Dataset records:
--
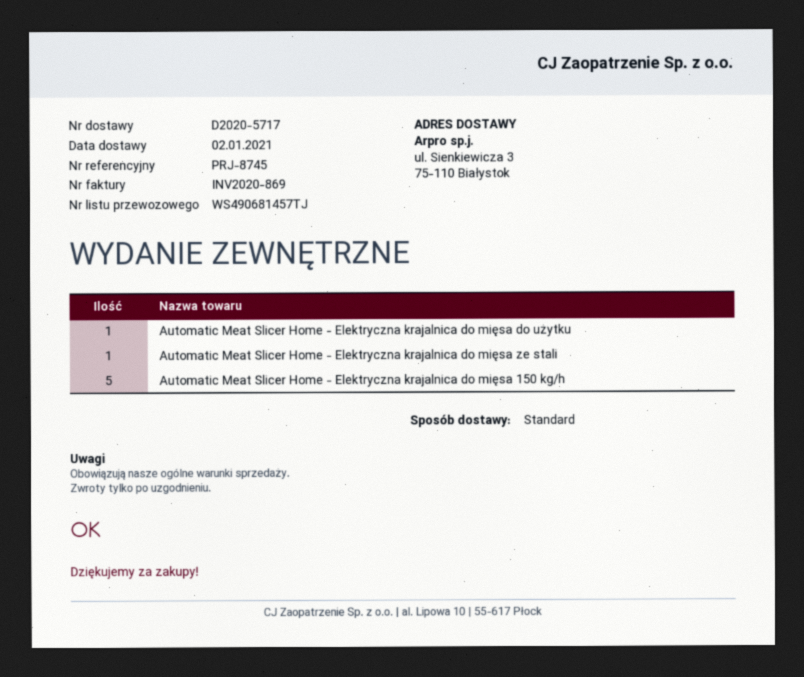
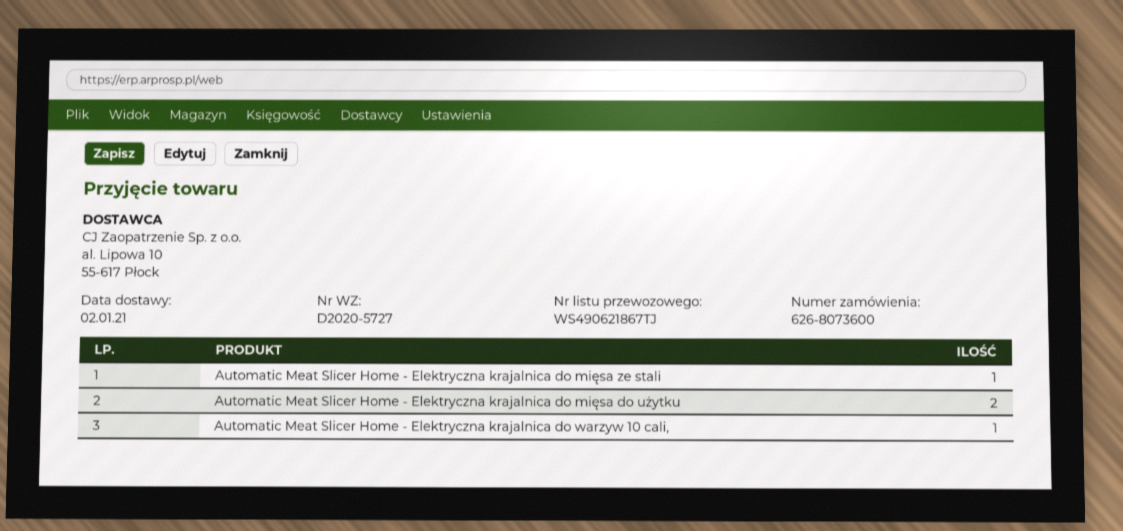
delivery note number: D2020-5717 -> D2020-5727
tracking number: WS490681457TJ -> WS490621867TJ
Automatic Meat Slicer Home - Elektryczna krajalnica do mięsa do użytku: 1 -> 2
Automatic Meat Slicer Home - Elektryczna krajalnica do mięsa 150 kg/h: 5 -> none
Automatic Meat Slicer Home - Elektryczna krajalnica do warzyw 10 cali,: none -> 1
--
REQUIREMENT =
Report how many lines of the entries hold the word "Automatic". Nothing else is needed.

REPLY TO THE TASK =
3